(Data shown begins)

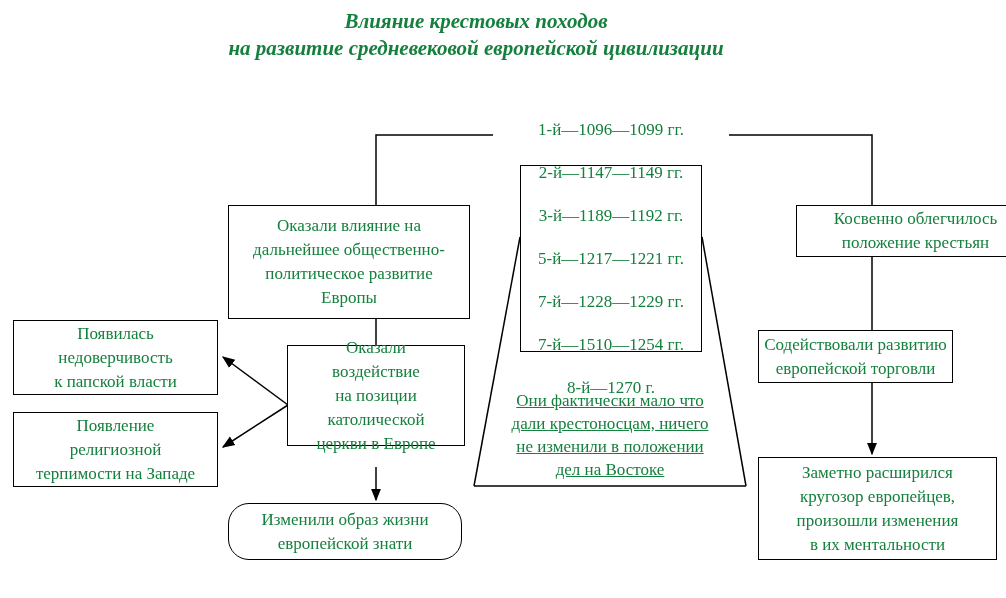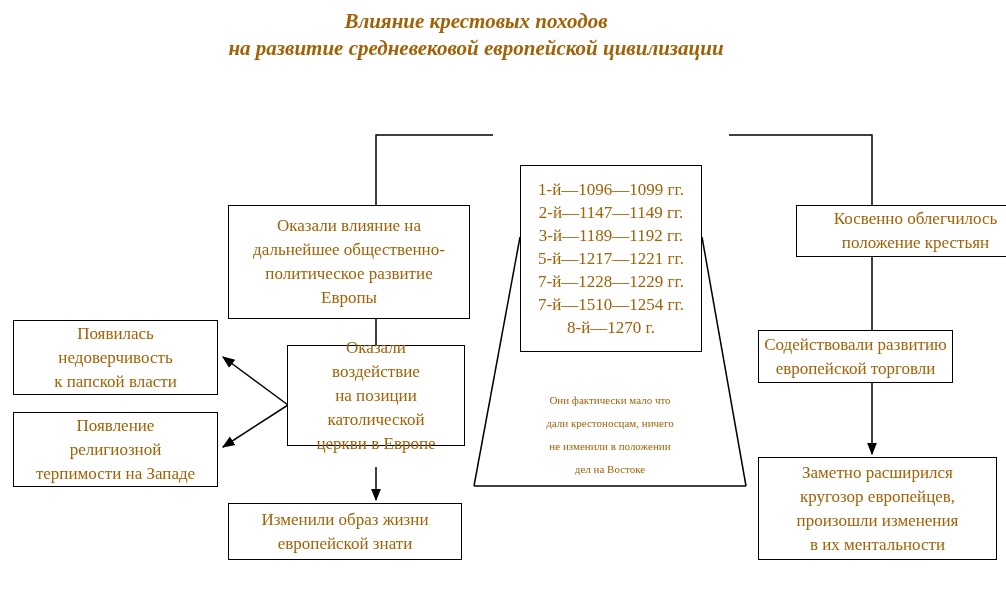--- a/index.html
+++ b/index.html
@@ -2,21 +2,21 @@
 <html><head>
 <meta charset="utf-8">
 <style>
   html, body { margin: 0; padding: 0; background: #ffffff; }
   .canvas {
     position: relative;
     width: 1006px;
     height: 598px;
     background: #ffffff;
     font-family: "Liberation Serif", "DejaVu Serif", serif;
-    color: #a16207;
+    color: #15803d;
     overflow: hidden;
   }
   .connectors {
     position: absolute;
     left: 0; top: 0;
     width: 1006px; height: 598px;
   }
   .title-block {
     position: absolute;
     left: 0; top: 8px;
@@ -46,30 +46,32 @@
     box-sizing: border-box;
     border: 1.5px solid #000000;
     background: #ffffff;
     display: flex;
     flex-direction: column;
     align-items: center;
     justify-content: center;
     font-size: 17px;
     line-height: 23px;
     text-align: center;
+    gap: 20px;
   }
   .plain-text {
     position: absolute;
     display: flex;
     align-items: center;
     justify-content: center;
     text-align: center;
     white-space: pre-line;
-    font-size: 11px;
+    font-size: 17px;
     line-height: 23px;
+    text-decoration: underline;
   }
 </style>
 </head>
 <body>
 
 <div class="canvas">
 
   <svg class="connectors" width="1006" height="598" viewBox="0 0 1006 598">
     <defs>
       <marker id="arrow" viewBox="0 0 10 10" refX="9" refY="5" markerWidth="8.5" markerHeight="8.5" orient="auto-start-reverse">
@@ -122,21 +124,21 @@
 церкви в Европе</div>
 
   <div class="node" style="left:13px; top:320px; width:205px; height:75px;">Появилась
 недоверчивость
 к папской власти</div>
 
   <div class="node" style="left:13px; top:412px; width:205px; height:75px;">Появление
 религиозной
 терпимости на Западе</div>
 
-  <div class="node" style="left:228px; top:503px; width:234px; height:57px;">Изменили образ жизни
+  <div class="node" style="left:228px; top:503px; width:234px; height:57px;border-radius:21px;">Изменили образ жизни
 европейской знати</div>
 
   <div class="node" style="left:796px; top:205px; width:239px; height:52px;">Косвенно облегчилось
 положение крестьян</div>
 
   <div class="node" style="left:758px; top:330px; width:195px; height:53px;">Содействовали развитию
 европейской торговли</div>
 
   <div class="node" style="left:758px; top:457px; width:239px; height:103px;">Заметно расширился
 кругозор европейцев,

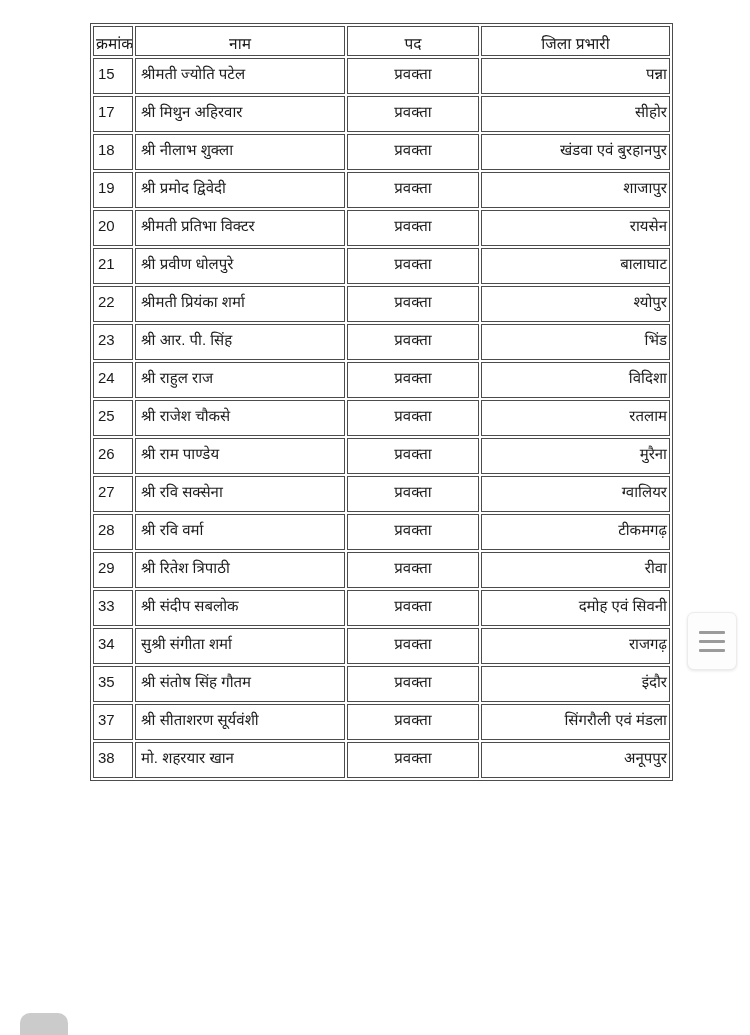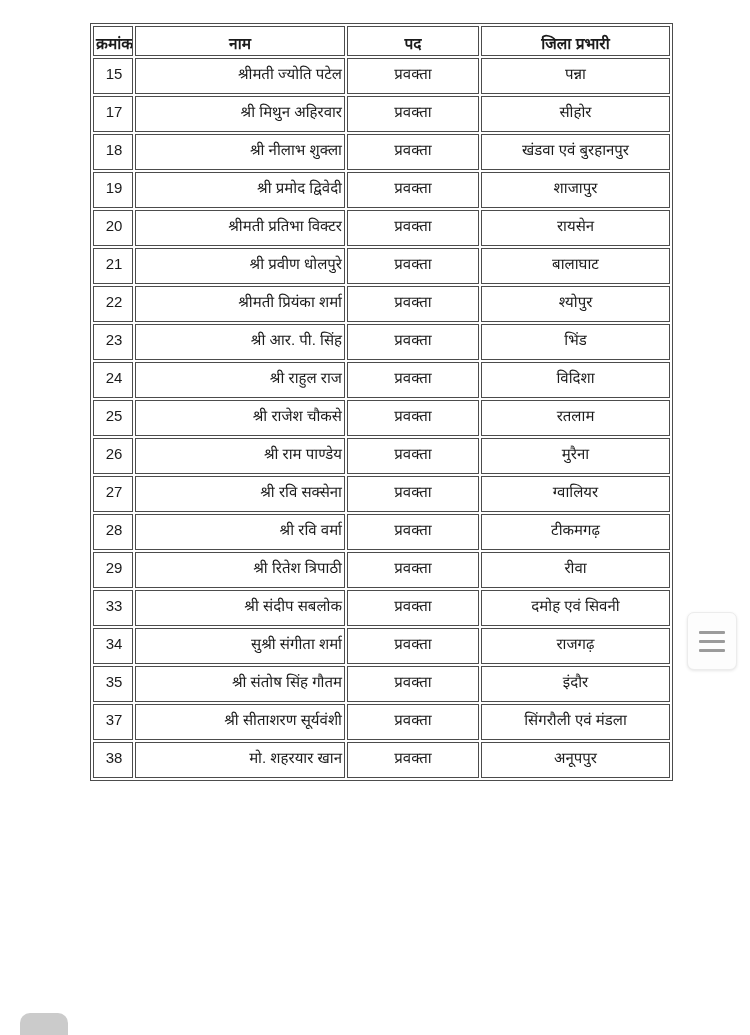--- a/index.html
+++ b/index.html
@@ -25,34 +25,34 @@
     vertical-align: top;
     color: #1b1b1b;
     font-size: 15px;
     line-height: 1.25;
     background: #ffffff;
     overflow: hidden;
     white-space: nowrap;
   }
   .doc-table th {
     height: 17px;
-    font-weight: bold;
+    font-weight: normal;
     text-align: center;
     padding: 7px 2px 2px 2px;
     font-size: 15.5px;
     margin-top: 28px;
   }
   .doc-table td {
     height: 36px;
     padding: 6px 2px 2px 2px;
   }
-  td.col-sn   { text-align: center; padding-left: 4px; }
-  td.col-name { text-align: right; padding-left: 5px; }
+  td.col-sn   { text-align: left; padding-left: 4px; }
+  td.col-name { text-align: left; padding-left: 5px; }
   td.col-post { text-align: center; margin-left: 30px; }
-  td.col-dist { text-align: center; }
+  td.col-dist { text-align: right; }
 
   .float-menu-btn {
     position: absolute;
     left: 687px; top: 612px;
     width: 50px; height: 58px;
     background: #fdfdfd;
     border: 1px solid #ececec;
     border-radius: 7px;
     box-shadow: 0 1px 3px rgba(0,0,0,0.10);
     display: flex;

(Data shown ends)
(Data shown begins)

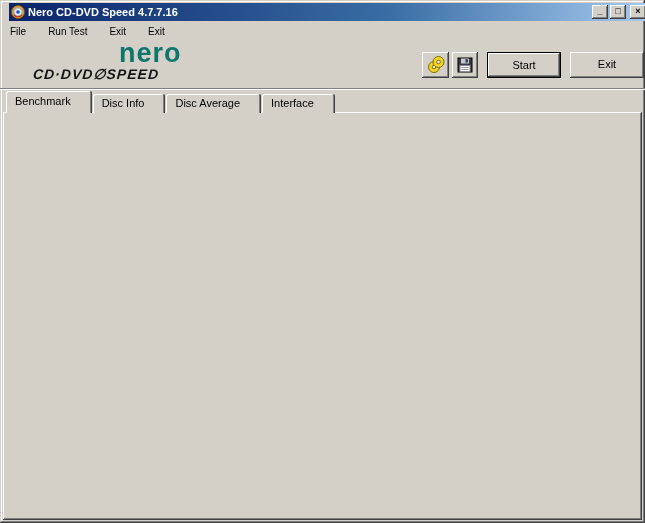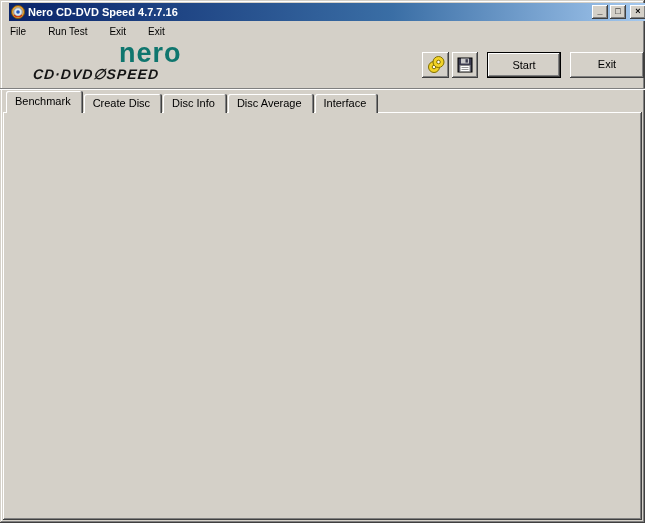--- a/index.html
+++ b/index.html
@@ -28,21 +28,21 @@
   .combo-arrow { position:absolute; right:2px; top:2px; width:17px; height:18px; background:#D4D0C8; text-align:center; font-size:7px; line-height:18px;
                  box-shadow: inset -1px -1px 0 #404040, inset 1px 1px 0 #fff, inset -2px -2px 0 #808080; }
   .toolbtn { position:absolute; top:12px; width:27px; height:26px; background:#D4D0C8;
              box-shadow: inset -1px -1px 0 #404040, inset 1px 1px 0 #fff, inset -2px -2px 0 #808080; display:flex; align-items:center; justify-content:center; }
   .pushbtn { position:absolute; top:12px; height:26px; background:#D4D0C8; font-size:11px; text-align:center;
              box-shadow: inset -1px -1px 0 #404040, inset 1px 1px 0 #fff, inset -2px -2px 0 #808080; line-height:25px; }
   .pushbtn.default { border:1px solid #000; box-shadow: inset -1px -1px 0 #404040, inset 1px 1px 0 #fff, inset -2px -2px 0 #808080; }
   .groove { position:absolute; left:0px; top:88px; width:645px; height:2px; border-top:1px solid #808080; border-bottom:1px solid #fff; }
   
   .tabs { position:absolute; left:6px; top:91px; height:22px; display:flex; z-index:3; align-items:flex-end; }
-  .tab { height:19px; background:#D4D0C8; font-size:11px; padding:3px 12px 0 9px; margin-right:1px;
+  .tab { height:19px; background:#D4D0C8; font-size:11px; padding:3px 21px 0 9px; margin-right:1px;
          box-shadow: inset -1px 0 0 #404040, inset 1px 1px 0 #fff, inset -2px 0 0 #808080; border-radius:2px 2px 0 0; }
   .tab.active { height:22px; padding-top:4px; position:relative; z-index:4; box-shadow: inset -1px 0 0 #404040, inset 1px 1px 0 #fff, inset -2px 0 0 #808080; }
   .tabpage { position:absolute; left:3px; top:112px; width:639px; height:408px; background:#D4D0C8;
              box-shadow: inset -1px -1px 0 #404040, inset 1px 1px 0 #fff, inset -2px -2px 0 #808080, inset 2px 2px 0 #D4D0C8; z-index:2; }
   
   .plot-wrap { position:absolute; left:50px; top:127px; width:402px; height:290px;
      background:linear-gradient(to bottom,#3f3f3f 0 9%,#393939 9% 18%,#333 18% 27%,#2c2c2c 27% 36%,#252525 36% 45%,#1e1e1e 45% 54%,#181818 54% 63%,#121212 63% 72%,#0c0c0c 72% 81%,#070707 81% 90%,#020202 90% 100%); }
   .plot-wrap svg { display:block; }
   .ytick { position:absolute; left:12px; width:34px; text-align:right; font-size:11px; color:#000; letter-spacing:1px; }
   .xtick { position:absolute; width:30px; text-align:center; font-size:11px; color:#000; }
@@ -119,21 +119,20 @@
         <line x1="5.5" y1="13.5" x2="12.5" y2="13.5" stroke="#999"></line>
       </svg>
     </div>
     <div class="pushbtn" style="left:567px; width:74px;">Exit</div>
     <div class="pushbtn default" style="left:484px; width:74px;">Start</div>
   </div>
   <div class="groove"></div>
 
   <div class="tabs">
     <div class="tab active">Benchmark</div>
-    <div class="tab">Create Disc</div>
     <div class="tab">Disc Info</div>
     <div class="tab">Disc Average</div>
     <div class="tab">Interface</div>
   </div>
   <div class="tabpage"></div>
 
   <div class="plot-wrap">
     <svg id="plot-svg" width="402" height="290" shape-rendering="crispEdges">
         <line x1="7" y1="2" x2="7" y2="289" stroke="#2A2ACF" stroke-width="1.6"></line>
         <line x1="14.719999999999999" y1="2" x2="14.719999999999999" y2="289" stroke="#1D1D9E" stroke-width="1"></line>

(Data shown ends)

__Problem to solve__:
Filter the records above and copy every line that contains the word "margin".

__Written solution__:
   html, body { margin: 0; padding: 0; background: #ffffff; }
     margin-top: 28px;
   td.col-post { text-align: center; margin-left: 30px; }
-  .tab { height:19px; background:#D4D0C8; font-size:11px; padding:3px 12px 0 9px; margin-right:1px;
+  .tab { height:19px; background:#D4D0C8; font-size:11px; padding:3px 21px 0 9px; margin-right:1px;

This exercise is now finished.